Figure 10 presents the multiaxial fatigue test results for the type 490A hot-rolled specimen. Failure life was defined as the cycle where a large amount of vibration occurred due to the generation of large cracks on the specimen; when this happened, the testing machine was stopped. In the same graphic, the test results obtained using a conventional electric servohydraulic multiaxial fatigue-testing machine are also represented (reference, Figure 10), where PP denotes push–pull, RT denotes reversed torsion, and CI denotes circle loading, in which axial and torsional strains had a 90° phase difference. Failure life was defined as the cycle in which stress amplitude became 3/4 of the maximum value. The test data were correlated using equivalent stress amplitude. Equivalent stress amplitude was calculated from the strain data for the developed machine, whereas experimental data were obtained for the conventional servohydraulic testing machine. CT (developed, Figure 10) was compared with CI (reference, Figure 10), whereas BT (developed, Figure 10) was compared with PP (reference, Figure 10). The test conditions between the developed testing machine and conventional servohydraulic testing machine, i.e., the difference in waveforms, showed differences with regard to bending torsion and push–pull torsion, as well as test frequency. The definition of “failure life” was also different, as mentioned earlier. For the developed testing machine, the fatigue limit was defined as the stress under which no specimen failure occurs over 10⁷ cycles; data for the specimen without failure are indicated by black arrows. For the conventional servohydraulic testing machine, the CI test (reference, Figure 10) ran out at 10⁶ cycles. The data are indicated by black arrows.

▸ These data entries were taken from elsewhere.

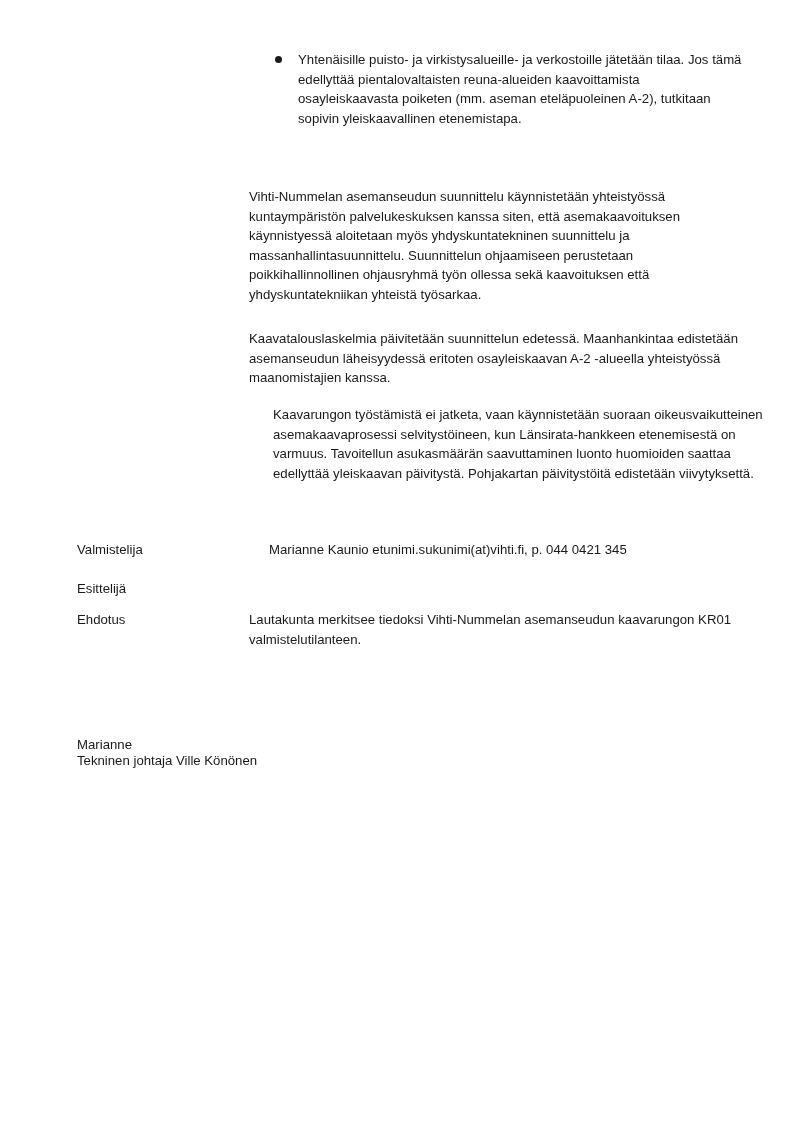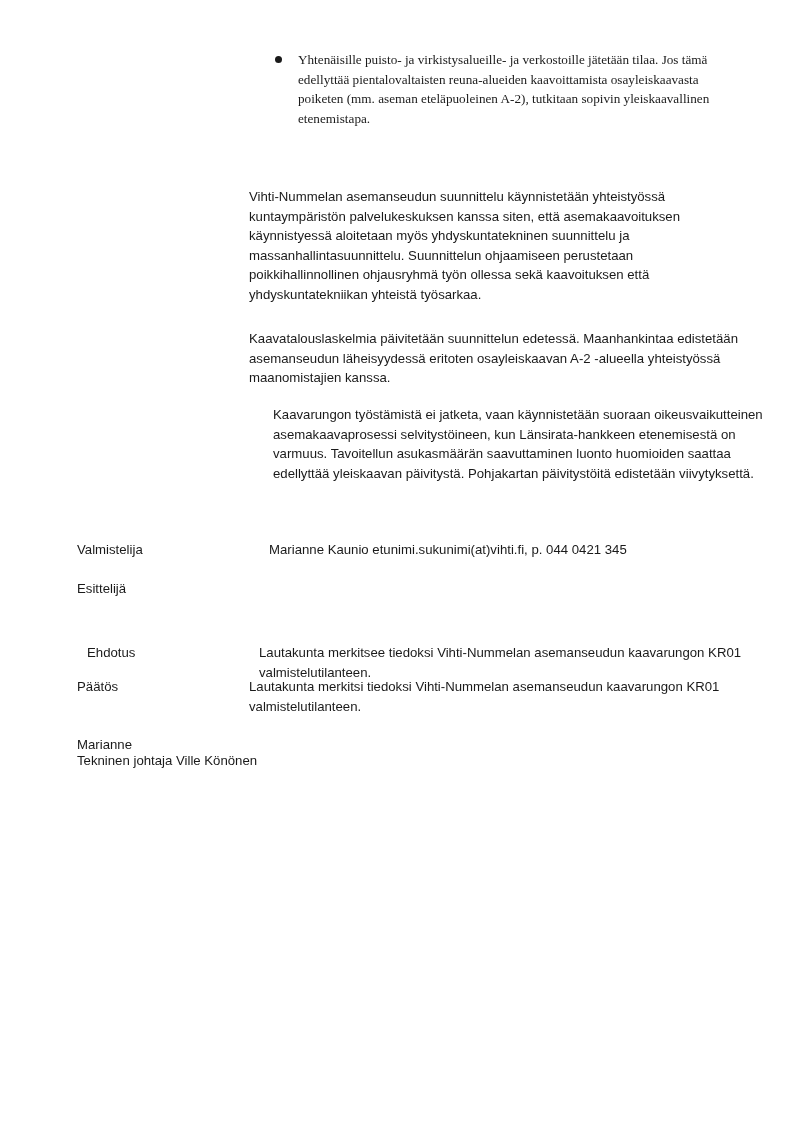"Yhtenäisille puisto- ja" .bullet-item { font-family: Liberation Serif, serif -> none }
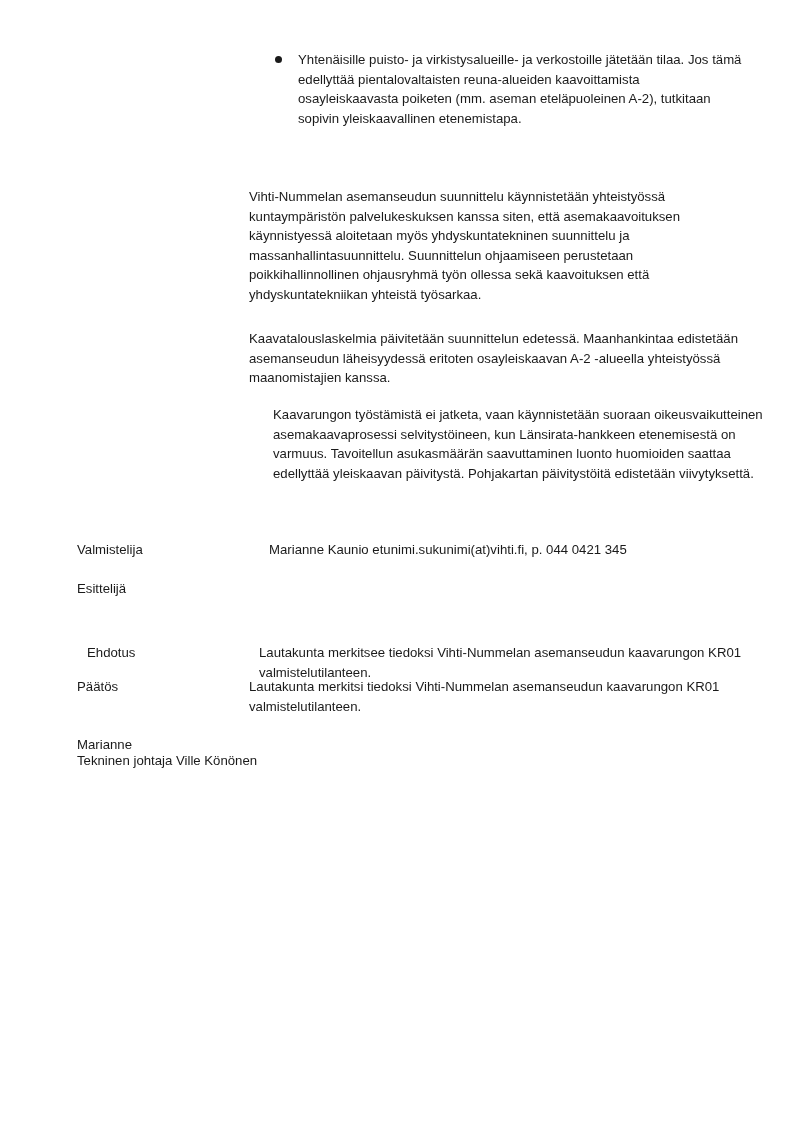"Ehdotus" .r3 { margin-left: 10px -> none; top: 643px -> 610px }
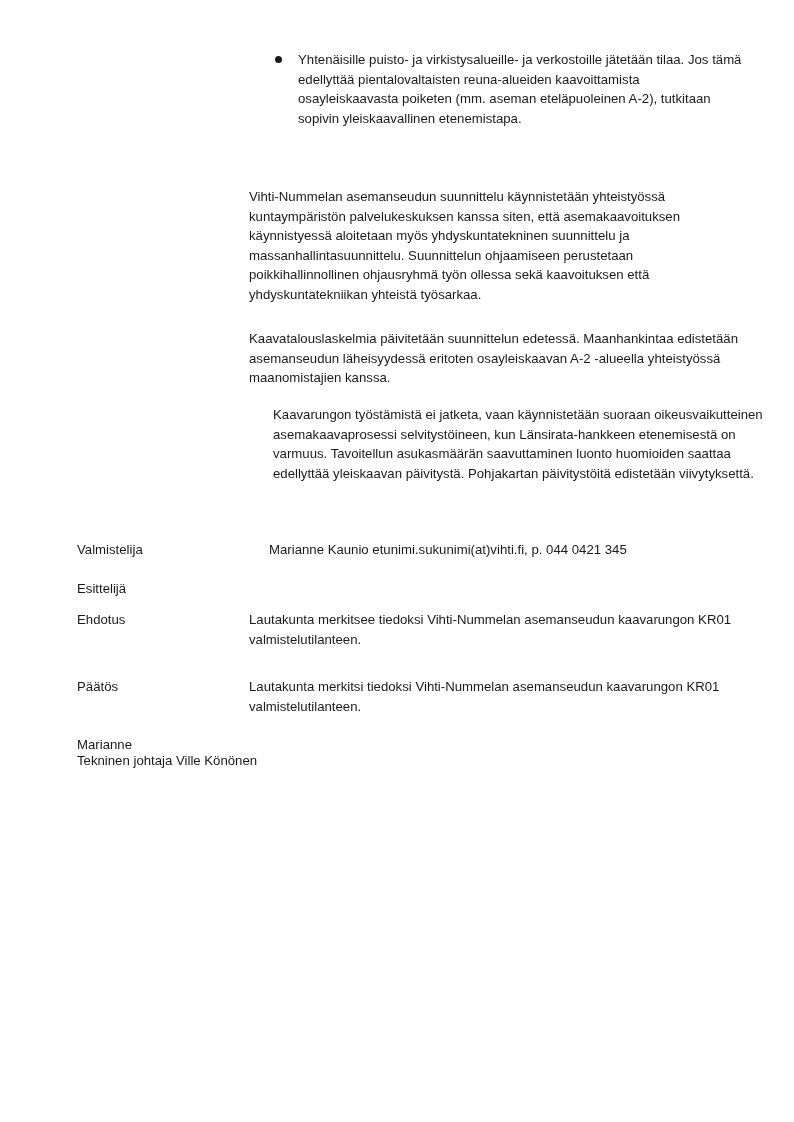"Päätös" div.meta-row { html: <div> <span>Päätös</span> <span>Lautakunta merkitsi tiedoksi Vihti-Nummelan asemanseudun kaavarungon KR01 valmistelutilanteen.</span> </div> -> none }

In this study, the results obtained by two different tests, i.e., BT (developed, Figure 10) and PP (reference, Figure 10) as well as CT (developed, Figure 10) and CI (reference, Figure 10), were compared. It is clear from Figure 10 that the fatigue life of BT (developed, Figure 10) was slightly longer than that of PP (reference, Figure 10). The existing literature reports that fatigue life is longer when using a round bar specimen compared with using a plate specimen [15]. The fatigue life of CT (developed, Figure 10) correlated well with that of CI (reference, Figure 10), although the fatigue limit was lower by roughly 100 MPa. The developed testing machine was able to perform non-proportional multiaxial fatigue tests at a high frequency, and non-proportional multiaxial fatigue life was shortened compared with proportional tests, which coincides with the data obtained using a conventional fatigue-testing machine. A reduction in fatigue limit did not indicate that the specimen failed faster using the developed testing machine. However, the difference in test waveform, i.e., bending torsion and push–pull torsion, may have contributed to the reduction in fatigue limit. The difference in fatigue limit possibly arose from the definition applied to “failure life.” The cause of the reduction will be investigated in detail in future research.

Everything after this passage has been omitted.